» Exercise description: Would you filter these records and copy every line that has the word "height"?

» Available data:
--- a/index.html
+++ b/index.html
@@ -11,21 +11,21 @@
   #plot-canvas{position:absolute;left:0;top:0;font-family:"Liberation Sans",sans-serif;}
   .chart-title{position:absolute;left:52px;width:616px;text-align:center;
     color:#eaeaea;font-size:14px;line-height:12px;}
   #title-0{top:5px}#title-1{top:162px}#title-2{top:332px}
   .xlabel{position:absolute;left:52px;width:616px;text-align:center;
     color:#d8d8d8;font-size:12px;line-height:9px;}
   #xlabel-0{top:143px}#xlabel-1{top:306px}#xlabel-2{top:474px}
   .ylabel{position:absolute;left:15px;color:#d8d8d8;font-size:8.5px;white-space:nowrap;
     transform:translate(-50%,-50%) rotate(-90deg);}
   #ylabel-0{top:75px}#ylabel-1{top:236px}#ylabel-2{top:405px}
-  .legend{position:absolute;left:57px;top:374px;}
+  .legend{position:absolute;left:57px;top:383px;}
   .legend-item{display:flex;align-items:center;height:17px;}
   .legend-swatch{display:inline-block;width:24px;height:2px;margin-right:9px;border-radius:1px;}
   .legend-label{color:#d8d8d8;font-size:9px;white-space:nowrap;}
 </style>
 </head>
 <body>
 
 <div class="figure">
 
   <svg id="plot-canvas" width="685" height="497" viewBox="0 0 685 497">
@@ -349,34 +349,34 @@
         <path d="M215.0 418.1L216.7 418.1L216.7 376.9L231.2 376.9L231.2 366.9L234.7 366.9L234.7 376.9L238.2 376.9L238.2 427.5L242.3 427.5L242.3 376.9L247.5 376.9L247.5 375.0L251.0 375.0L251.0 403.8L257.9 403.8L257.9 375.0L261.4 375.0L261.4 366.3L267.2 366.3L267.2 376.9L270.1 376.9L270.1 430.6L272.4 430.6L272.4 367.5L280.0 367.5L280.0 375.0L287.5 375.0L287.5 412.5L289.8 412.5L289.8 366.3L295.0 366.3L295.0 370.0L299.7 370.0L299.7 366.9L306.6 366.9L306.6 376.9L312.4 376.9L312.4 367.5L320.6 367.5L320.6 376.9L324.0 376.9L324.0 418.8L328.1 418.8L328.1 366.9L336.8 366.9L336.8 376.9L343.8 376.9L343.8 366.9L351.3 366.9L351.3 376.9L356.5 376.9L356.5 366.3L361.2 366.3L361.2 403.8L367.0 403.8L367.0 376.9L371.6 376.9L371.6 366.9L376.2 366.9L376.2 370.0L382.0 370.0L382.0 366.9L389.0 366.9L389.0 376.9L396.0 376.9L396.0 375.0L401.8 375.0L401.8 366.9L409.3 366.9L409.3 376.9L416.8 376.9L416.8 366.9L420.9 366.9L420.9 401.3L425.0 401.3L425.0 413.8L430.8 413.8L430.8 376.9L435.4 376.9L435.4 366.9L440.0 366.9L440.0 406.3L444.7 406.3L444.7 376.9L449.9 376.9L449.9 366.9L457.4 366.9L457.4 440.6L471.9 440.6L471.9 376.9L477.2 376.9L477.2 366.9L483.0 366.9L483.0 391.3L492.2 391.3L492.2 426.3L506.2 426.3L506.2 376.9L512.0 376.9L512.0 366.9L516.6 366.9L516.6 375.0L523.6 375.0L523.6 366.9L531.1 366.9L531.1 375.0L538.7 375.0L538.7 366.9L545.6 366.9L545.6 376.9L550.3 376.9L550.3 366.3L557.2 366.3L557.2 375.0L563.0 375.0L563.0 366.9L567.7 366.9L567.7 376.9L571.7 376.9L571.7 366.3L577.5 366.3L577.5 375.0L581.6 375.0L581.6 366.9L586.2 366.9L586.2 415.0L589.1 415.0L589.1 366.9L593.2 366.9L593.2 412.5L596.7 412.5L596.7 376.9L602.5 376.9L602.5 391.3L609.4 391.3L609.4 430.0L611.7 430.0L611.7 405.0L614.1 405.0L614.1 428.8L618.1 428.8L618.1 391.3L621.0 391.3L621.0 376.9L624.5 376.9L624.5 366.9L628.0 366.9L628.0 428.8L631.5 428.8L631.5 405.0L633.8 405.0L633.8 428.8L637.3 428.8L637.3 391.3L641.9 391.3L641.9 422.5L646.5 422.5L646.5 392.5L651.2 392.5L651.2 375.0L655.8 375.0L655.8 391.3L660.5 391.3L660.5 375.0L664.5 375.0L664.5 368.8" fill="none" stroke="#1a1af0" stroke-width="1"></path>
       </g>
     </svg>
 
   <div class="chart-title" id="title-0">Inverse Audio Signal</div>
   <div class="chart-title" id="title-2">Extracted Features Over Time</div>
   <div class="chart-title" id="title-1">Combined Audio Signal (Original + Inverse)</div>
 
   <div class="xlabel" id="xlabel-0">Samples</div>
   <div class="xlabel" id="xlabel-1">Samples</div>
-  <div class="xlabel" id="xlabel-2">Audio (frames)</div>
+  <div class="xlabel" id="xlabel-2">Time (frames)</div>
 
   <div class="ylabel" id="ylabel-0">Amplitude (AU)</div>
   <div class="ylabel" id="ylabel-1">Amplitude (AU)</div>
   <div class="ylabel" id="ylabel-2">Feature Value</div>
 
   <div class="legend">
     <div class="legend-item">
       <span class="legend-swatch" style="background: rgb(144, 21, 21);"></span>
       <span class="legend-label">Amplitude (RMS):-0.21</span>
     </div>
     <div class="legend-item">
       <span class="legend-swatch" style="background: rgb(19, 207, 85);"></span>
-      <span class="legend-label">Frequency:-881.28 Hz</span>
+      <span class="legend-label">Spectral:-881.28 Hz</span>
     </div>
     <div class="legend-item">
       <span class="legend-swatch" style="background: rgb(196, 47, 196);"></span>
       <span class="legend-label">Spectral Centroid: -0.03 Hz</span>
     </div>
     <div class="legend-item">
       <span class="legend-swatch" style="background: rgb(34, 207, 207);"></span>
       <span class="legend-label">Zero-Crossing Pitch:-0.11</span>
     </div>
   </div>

» Reply:
     color:#eaeaea;font-size:14px;line-height:12px;}
     color:#d8d8d8;font-size:12px;line-height:9px;}
   .legend-item{display:flex;align-items:center;height:17px;}
   .legend-swatch{display:inline-block;width:24px;height:2px;margin-right:9px;border-radius:1px;}
   <svg id="plot-canvas" width="685" height="497" viewBox="0 0 685 497">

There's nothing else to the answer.